**WHAT THE TASK ASKS**.
Each line starting at the one that contains "the Emperor sent</div>" and ending at the one that contains "who had formerly</div>" must be returned exactly, and the rest of the listing is left out.

**EXCERPTED RECORDS**.

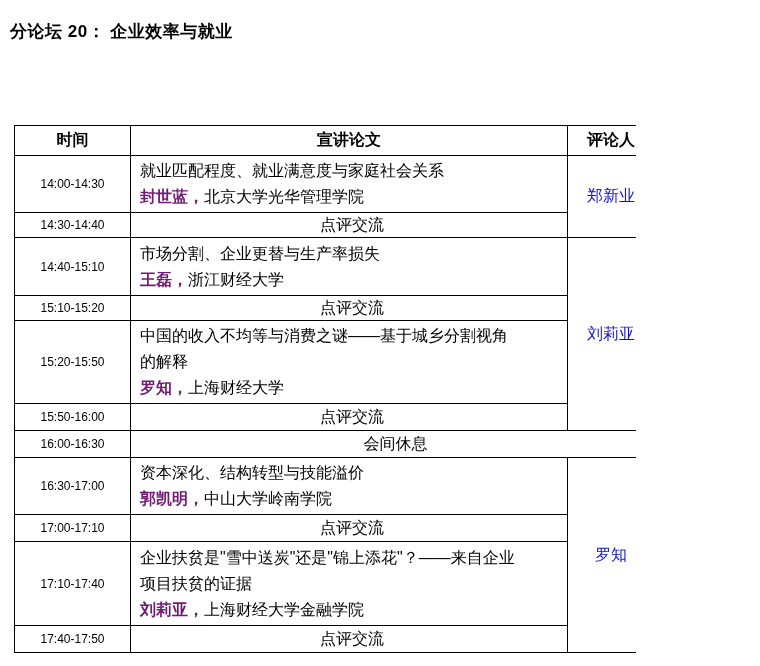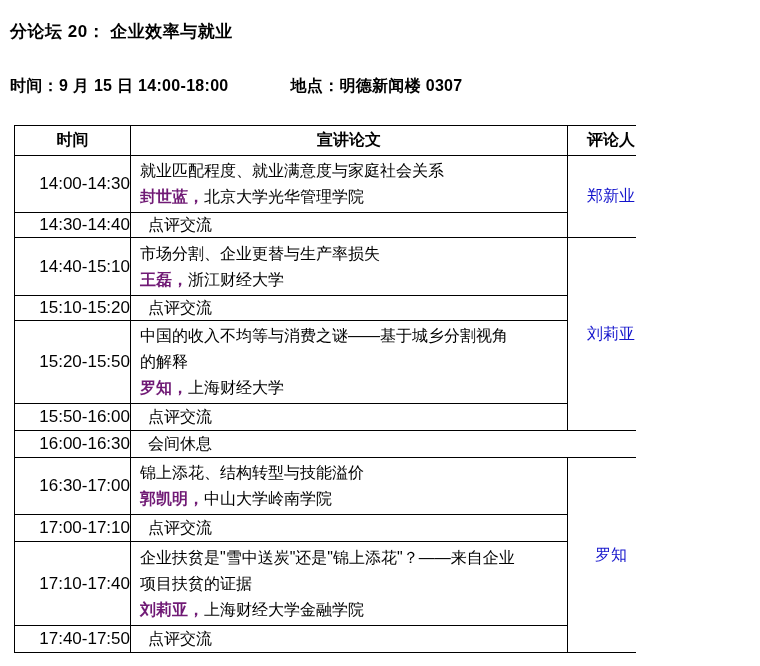--- a/index.html
+++ b/index.html
@@ -4,40 +4,37 @@
 <style>
   html,body{margin:0;padding:0;background:#fff;}
   body{width:760px;height:666px;font-family:"Liberation Sans","DejaVu Sans",sans-serif;color:#000;}
   .page{position:relative;width:636px;height:666px;background:#fff;overflow:hidden;}
   .doc-title{position:absolute;left:10px;top:20px;font-size:17px;font-weight:bold;letter-spacing:.5px;}
   .info-line{position:absolute;left:10px;top:76px;font-size:16px;font-weight:bold;letter-spacing:.3px;}
   .info-location{margin-left:62px;}
   table.schedule{position:absolute;left:14px;top:125px;width:732px;border-collapse:collapse;table-layout:fixed;border:1.5px solid #000;}
   .schedule th,.schedule td{border:1px solid #000;padding:0;font-size:16px;overflow:hidden;}
   .schedule th{font-weight:bold;text-align:center;height:29px;margin-top:46px;}
-  td.time{text-align:right;vertical-align:middle;font-size:17px;white-space:nowrap;}
+  td.time{text-align:center;vertical-align:middle;font-size:12px;white-space:nowrap;}
   td.paper{vertical-align:middle;padding:2px 0 2px 9px;line-height:26px;}
   .paper-title{max-width:378px;}
   .paper-author{max-width:400px;}
   .speaker{color:#701a75;font-weight:bold;}
-  td.activity{padding:0 0 0 17px;vertical-align:middle;}
+  td.activity{padding:0 0 0 6px;vertical-align:middle;text-align:center;}
   td.person{text-align:center;vertical-align:middle;color:#1414cc;font-weight:normal;font-size:16px;}
   tr.h25{height:25px;} tr.h27{height:27px;} tr.h56{height:56px;} tr.h57{height:57px;}
   tr.h58{height:58px;} tr.h83{height:83px;} tr.h84{height:84px;}
 </style>
 </head>
 <body>
 
 <div class="page">
 
   <div class="doc-title">分论坛 20： 企业效率与就业</div>
 
-  <div class="info-line">
-    <span>时间：9 月 15 日 14:00-18:00</span><span class="info-location">地点：明德新闻楼 0307</span>
-  </div>
 
   <table class="schedule">
     <colgroup>
       <col style="width:116px">
         <col style="width:437px">
         <col style="width:87px">
         <col style="width:92px">
     </colgroup>
     <tbody>
         <tr>
@@ -90,21 +87,21 @@
     </tr>
 
     <tr class="h27">
       <td class="time">16:00-16:30</td>
       <td class="activity" colspan="2">会间休息</td>
     </tr>
 
     <tr class="h56">
       <td class="time">16:30-17:00</td>
       <td class="paper">
-        <div class="paper-title">锦上添花、结构转型与技能溢价</div>
+        <div class="paper-title">资本深化、结构转型与技能溢价</div>
         <div class="paper-author"><span class="speaker">郭凯明，</span><span>中山大学岭南学院</span></div>
       </td>
       <td class="person" rowspan="4">罗知</td>
     </tr>
 
     <tr class="h27">
       <td class="time">17:00-17:10</td>
       <td class="activity">点评交流</td>
     </tr>
 

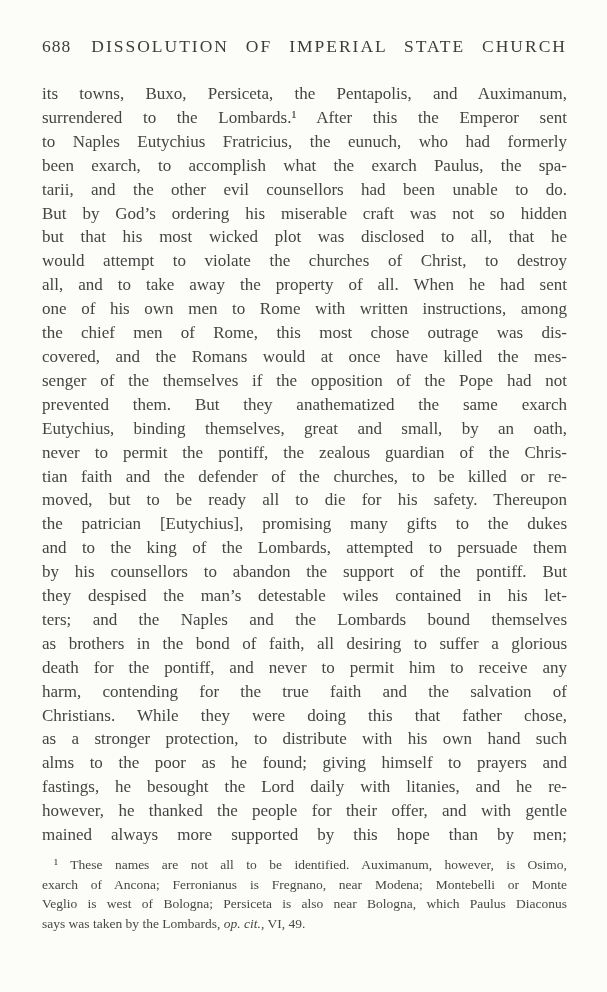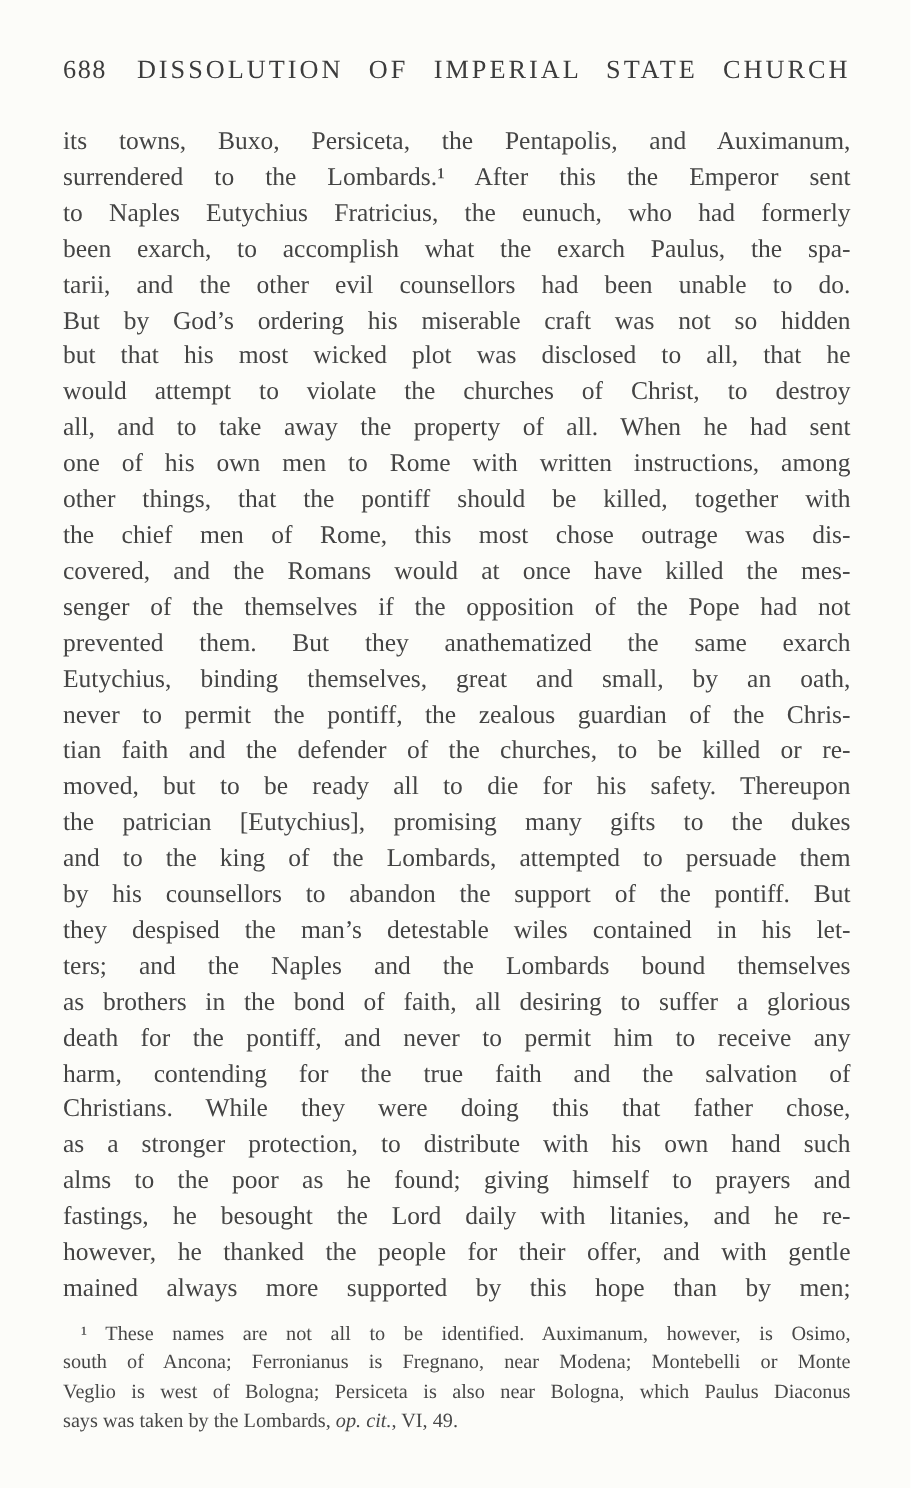--- a/index.html
+++ b/index.html
@@ -89,21 +89,20 @@
         <div class="body-line">its towns, Buxo, Persiceta, the Pentapolis, and Auximanum,</div>
         <div class="body-line">surrendered to the Lombards.¹  After this the Emperor sent</div>
         <div class="body-line">to Naples Eutychius Fratricius, the eunuch, who had formerly</div>
         <div class="body-line">been exarch, to accomplish what the exarch Paulus, the spa-</div>
         <div class="body-line">tarii, and the other evil counsellors had been unable to do.</div>
         <div class="body-line">But by God’s ordering his miserable craft was not so hidden</div>
         <div class="body-line">but that his most wicked plot was disclosed to all, that he</div>
         <div class="body-line">would attempt to violate the churches of Christ, to destroy</div>
         <div class="body-line">all, and to take away the property of all.  When he had sent</div>
         <div class="body-line">one of his own men to Rome with written instructions, among</div>
-        <div class="body-line">other things, that the pontiff should be killed, together with</div>
         <div class="body-line">the chief men of Rome, this most chose outrage was dis-</div>
         <div class="body-line">covered, and the Romans would at once have killed the mes-</div>
         <div class="body-line">senger of the themselves if the opposition of the Pope had not</div>
         <div class="body-line">prevented them.  But they anathematized the same exarch</div>
         <div class="body-line">Eutychius, binding themselves, great and small, by an oath,</div>
         <div class="body-line">never to permit the pontiff, the zealous guardian of the Chris-</div>
         <div class="body-line">tian faith and the defender of the churches, to be killed or re-</div>
         <div class="body-line">moved, but to be ready all to die for his safety.  Thereupon</div>
         <div class="body-line">the patrician [Eutychius], promising many gifts to the dukes</div>
         <div class="body-line">and to the king of the Lombards, attempted to persuade them</div>
@@ -116,19 +115,19 @@
         <div class="body-line">Christians.  While they were doing this that father chose,</div>
         <div class="body-line">as a stronger protection, to distribute with his own hand such</div>
         <div class="body-line">alms to the poor as he found;  giving himself to prayers and</div>
         <div class="body-line">fastings, he besought the Lord daily with litanies, and he re-</div>
         <div class="body-line">however, he thanked the people for their offer, and with gentle</div>
         <div class="body-line">mained always more supported by this hope than by men;</div>
       </div>
 
     <div class="footnote">
       <div class="fn-line fn-first">¹ These names are not all to be identified.  Auximanum, however, is Osimo,</div>
-      <div class="fn-line">south of Ancona;  Ferronianus is Fregnano, near Modena;  Montebelli or Monte</div>
+      <div class="fn-line">exarch of Ancona;  Ferronianus is Fregnano, near Modena;  Montebelli or Monte</div>
       <div class="fn-line">Veglio is west of Bologna;  Persiceta is also near Bologna, which Paulus Diaconus</div>
       <div class="fn-line fn-last"><span>says was taken by the Lombards, </span><span class="italic">op. cit.</span><span>, VI, 49.</span></div>
     </div>
 
   </div>
 </div>
 
 </body></html>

**TASK SOLUTION**.
         <div class="body-line">surrendered to the Lombards.¹  After this the Emperor sent</div>
         <div class="body-line">to Naples Eutychius Fratricius, the eunuch, who had formerly</div>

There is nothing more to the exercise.